Na área de tecnologia, em que criatividade e pensamento estratégico são pontos fortes para muitos, aprender autoconhecimento, equilíbrio emocional e habilidades de liderança, por exemplo, pode ajudar a formar profissionais completos. “Quanto mais híbrido o conjunto de capacidades do empregado, mais preparado ele vai estar para descobrir seu propósito, trabalhar por ele e assumir o protagonismo da própria carreira”, explica Cyntia Tanaka, profissional com mais de 15 anos de experiência na área de recursos humanos no segmento de tecnologia e atualmente líder de gente & gestão da Cadmus Soluções em TI.
Além do básico
Para Anamaíra Spaggiari, diretora executiva da Fundação Estudar, um dos aspectos mais valorizados pelos jovens ao escolherem uma empresa para trabalhar é a oportunidade de continuar aprendendo depois de sair da faculdade. “Mas é importante ir além dos cursos e treinamentos estruturados e garantir que essa mentalidade de aprendizado constante esteja refletida na cultura da organização, na atitude da liderança, no escopo das atribuições e na oferta de programas de mentoria, por exemplo”, diz.

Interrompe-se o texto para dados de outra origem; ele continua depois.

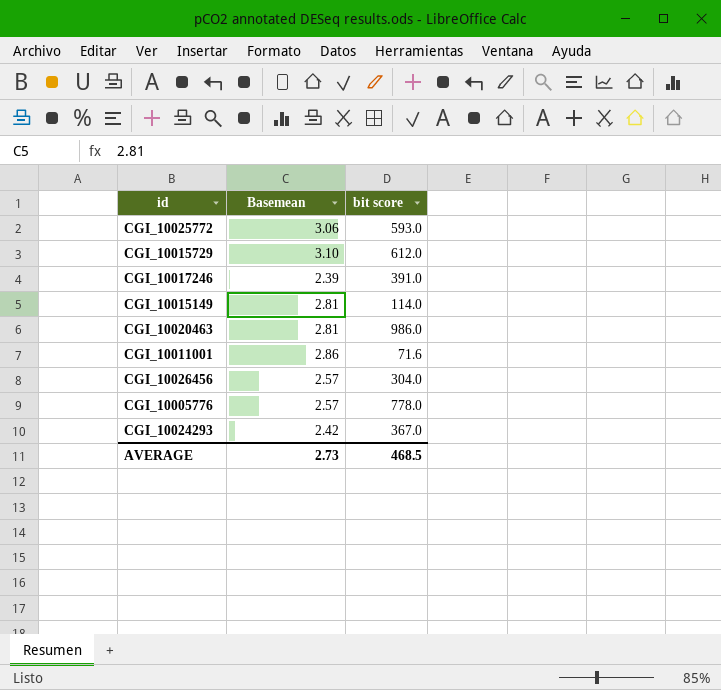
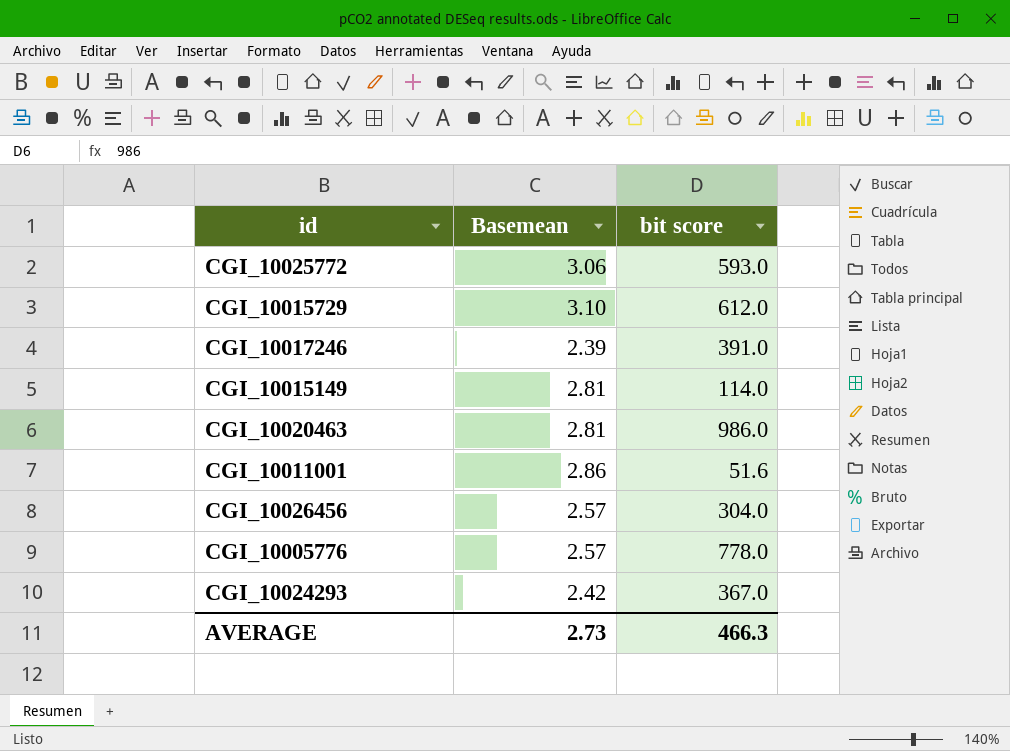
CGI_10011001 | bit score: 71.6 -> 51.6
AVERAGE | bit score: 468.5 -> 466.3

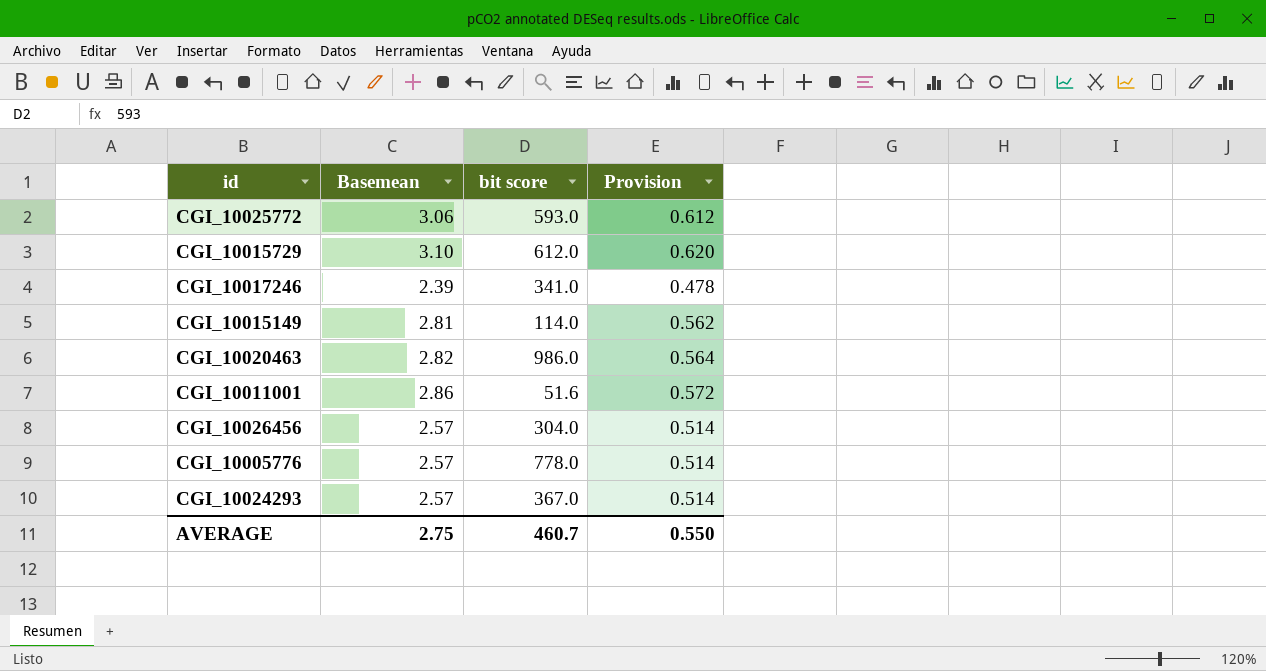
column Provision | formula: none -> [Basemean] * 0.2
CGI_10017246 | bit score: 391.0 -> 341.0
CGI_10020463 | Basemean: 2.81 -> 2.82
CGI_10024293 | Basemean: 2.42 -> 2.57
AVERAGE | Basemean: 2.73 -> 2.75
AVERAGE | bit score: 466.3 -> 460.7

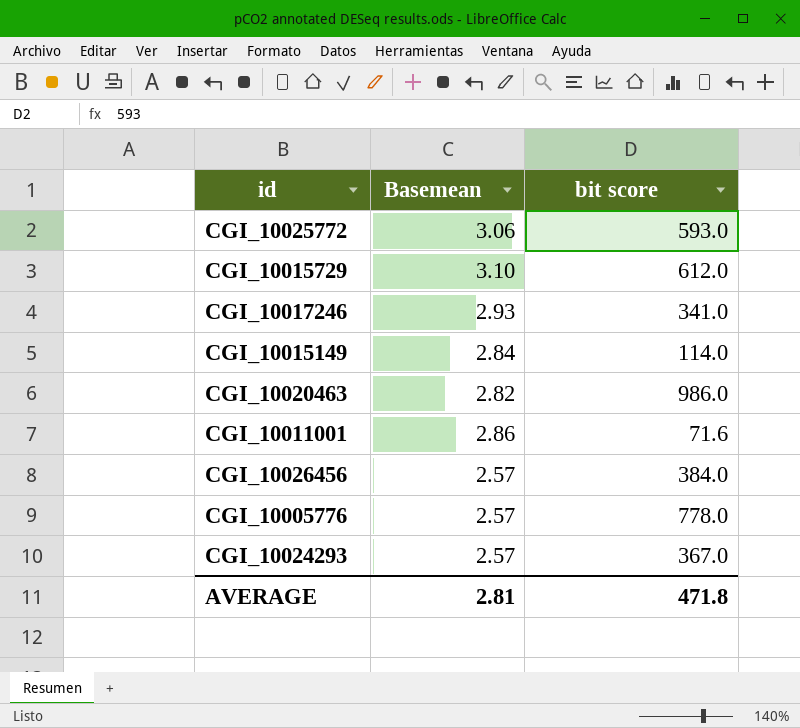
column Provision | formula: [Basemean] * 0.2 -> none
CGI_10017246 | Basemean: 2.39 -> 2.93
CGI_10015149 | Basemean: 2.81 -> 2.84
CGI_10011001 | bit score: 51.6 -> 71.6
CGI_10026456 | bit score: 304.0 -> 384.0
AVERAGE | Basemean: 2.75 -> 2.81
AVERAGE | bit score: 460.7 -> 471.8

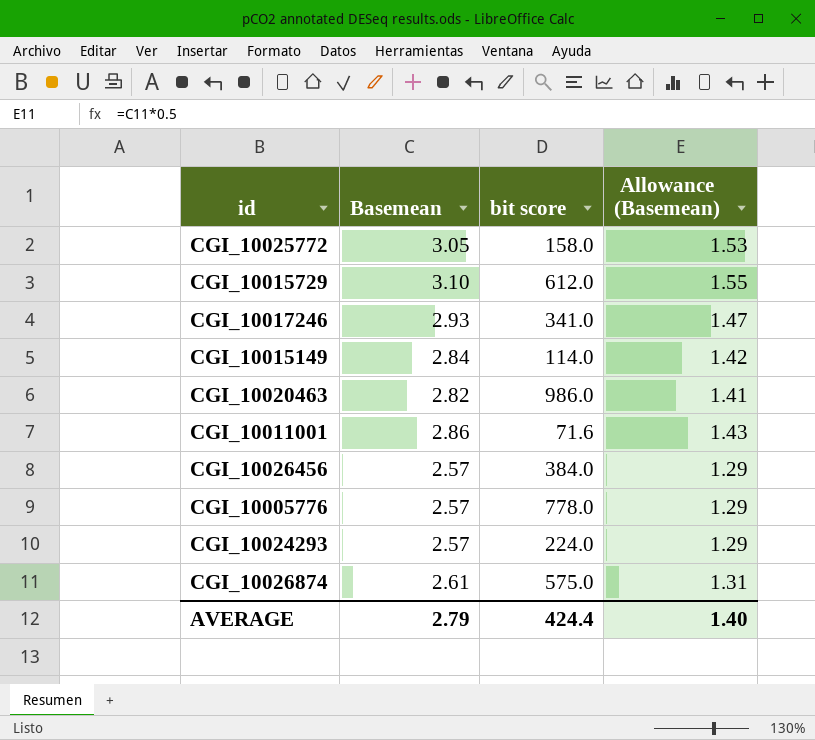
column Allowance (Basemean) | formula: none -> [Basemean] * 0.5
CGI_10025772 | Basemean: 3.06 -> 3.05
CGI_10025772 | bit score: 593.0 -> 158.0
CGI_10024293 | bit score: 367.0 -> 224.0
row CGI_10026874: none -> 2.61 | 575.0 | 1.31
AVERAGE | Basemean: 2.81 -> 2.79
AVERAGE | bit score: 471.8 -> 424.4

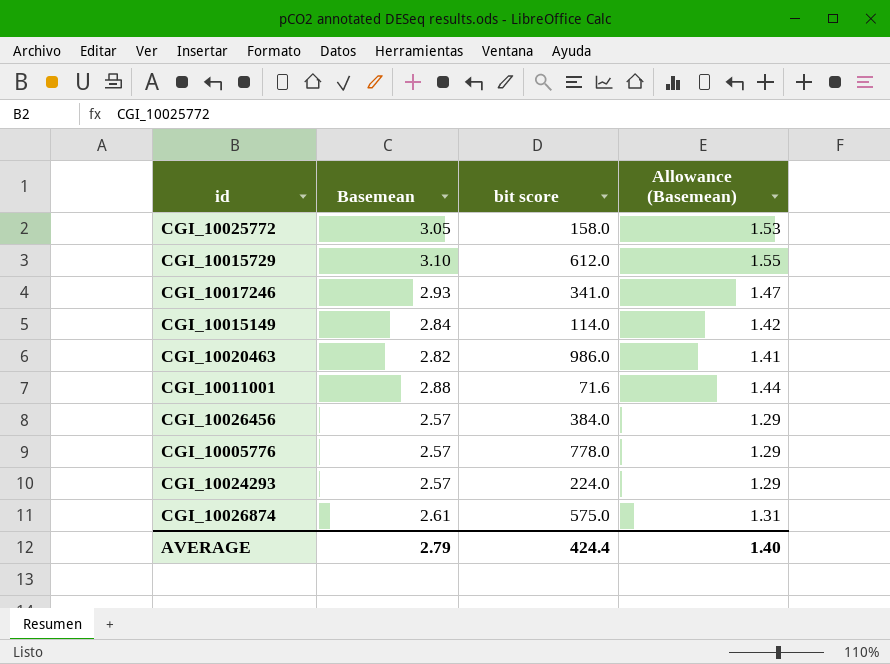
CGI_10011001 | Basemean: 2.86 -> 2.88
CGI_10011001 | Allowance (Basemean): 1.43 -> 1.44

A farmacêutica Bristol-Myers Squibb (BMS) aposta em experiência e neurociência para incentivar as pessoas a aprender e modificar comportamentos na direção da missão da empresa, que tem forte cultura de inclusão e diversidade. A companhia incentiva, por exemplo, a troca constante entre os funcionários por meio da prática de mentoria e feedback informais, além de estimular o job rotation para existir o contato com diferentes habilidades e realidades. Também disponibiliza palestras, workshops, leituras e cursos que utilizam neurociência para explicar mecanismos que levam a pensar e agir de forma preconceituosa e para conscientizar quanto ao impacto disso no outro. O objetivo é aprimorar a cultura praticando a inclusão para não correr o risco de inadvertidamente excluir ninguém. “No fim, queremos que as pessoas se sintam seguras para se expressar sem precisar desperdiçar energia e tempo para se encaixar em padrões. Com isso, elas conseguem empregar seu talento no que sabem fazer, são mais felizes, produtivas e entregam melhores resultados”, afirma Jennifer Wendling, diretora de recursos humanos da BMS.